Salarymen, specialists, and small businesses
Some brief thoughts on the (near) future of work.

In the medium to long term, AI may replace all human jobs (or maybe not). But in the short term, AI doesn’t seem to be doing this yet. Employment rates for prime-age workers in the U.S. are hovering near all-time highs:
A recent survey of corporate CFOs found “little evidence of near-term aggregate employment declines due to AI.” A survey of European firms found no evidence of job reductions so far, despite rising productivity due to AI. Geoffrey Hinton, one of the pioneers of modern AI, famously predicted the imminent displacement of all radiologists by AI algorithms; in fact, radiologists are in greater demand than ever.

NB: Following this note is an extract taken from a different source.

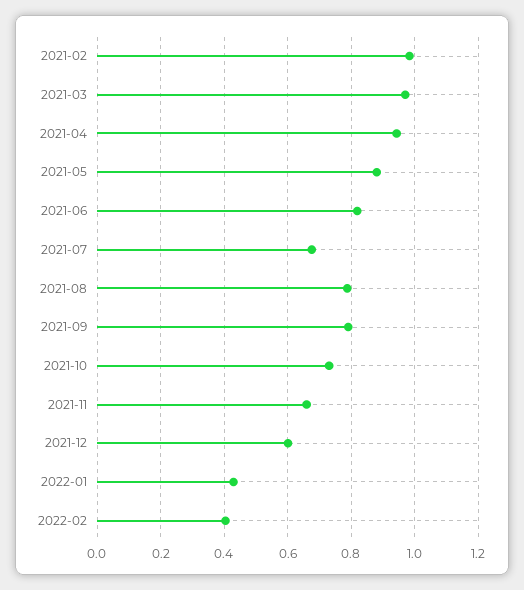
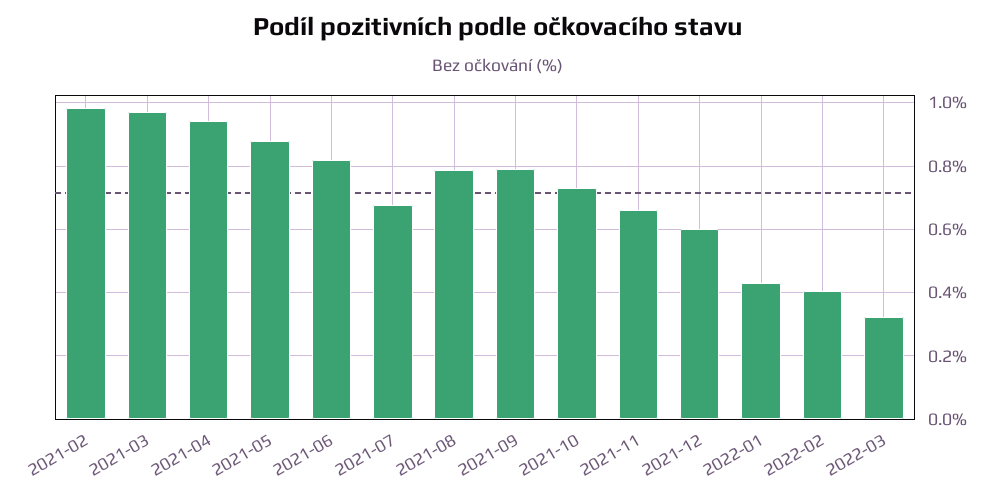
2022-03: none -> 0.32

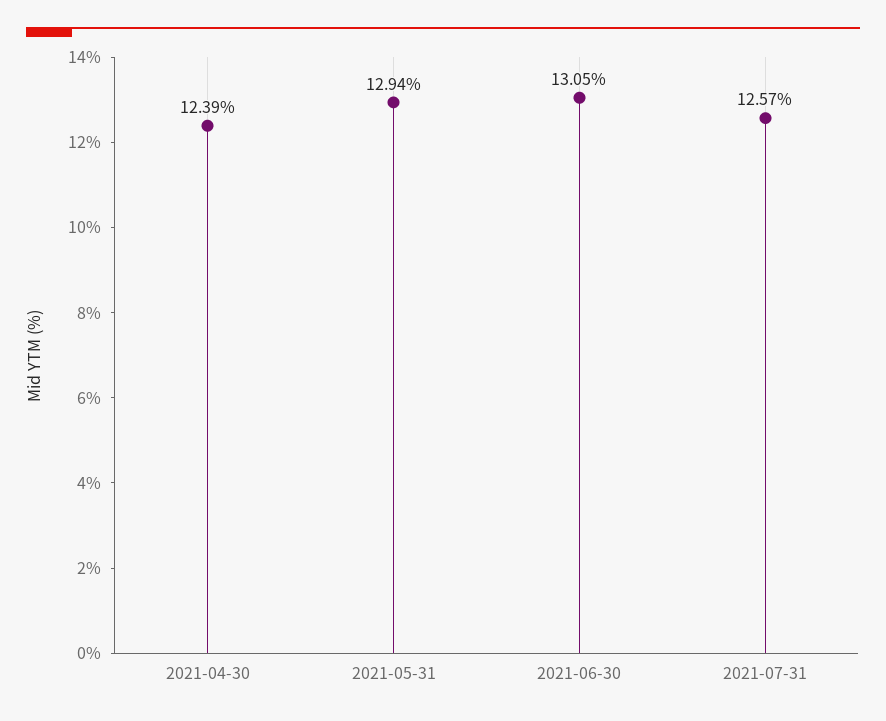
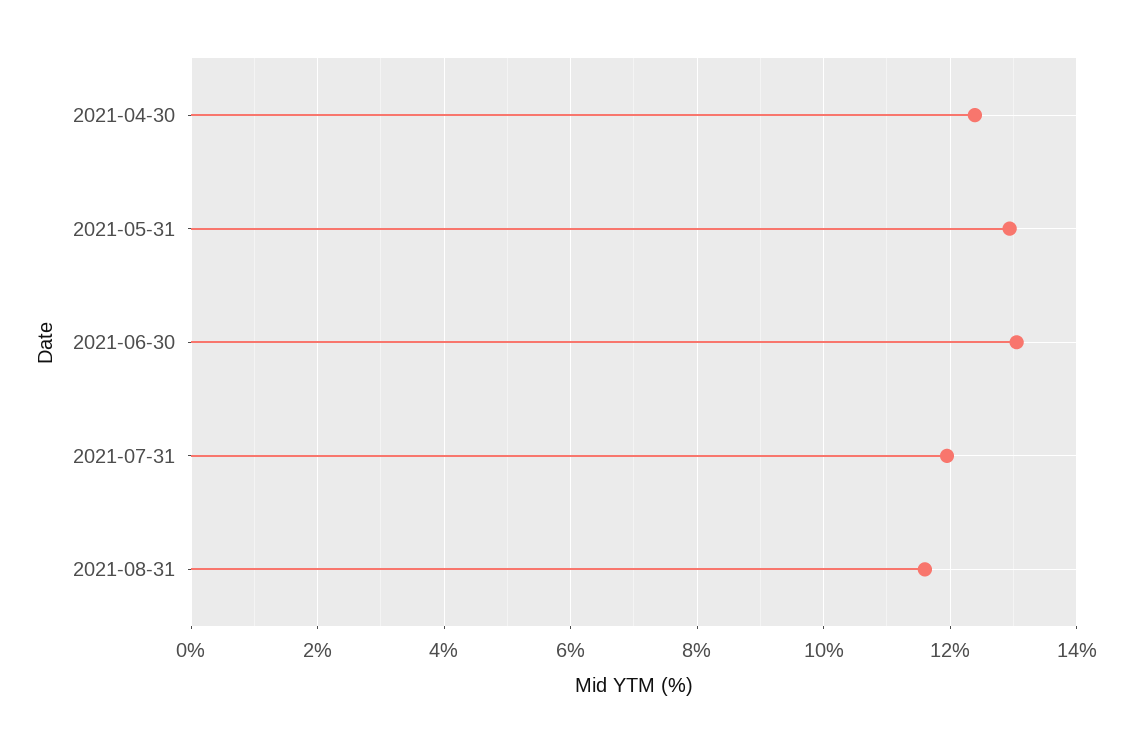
2021-07-31: 12.57 -> 12
2021-08-31: none -> 11.6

So even though AI may displace human beings en masse in the future, it’s not doing that today. But it is likely to change the nature of work. Software engineers, for whom “writing code” was a big part of the job description just a few months ago, are now mainly checkers and maintainers of code written by AIs. But this hasn’t eliminated the need for software engineers — at least, not yet. It has just shifted their job descriptions.
Humlum and Vestergaard (2026) find that so far, this pattern — workers shifting to new tasks without losing their jobs — is the norm, at least in Denmark:
[M]ost employers in [AI] exposed occupations have adopted chatbot initiatives, workers report productivity benefits, and new AI-related tasks are widespread. Yet…we estimate precise null effects on earnings and recorded hours at both the worker and workplace levels, ruling out effects larger than 2% two years after the launch of ChatGPT. What moves is the structure of work: employers absorb AI through task reorganization—including new tasks in content generation, AI oversight, and AI integration—and adopters transition into higher-paying occupations where AI chatbots are more relevant, though still too few to move average earnings. [emphasis mine]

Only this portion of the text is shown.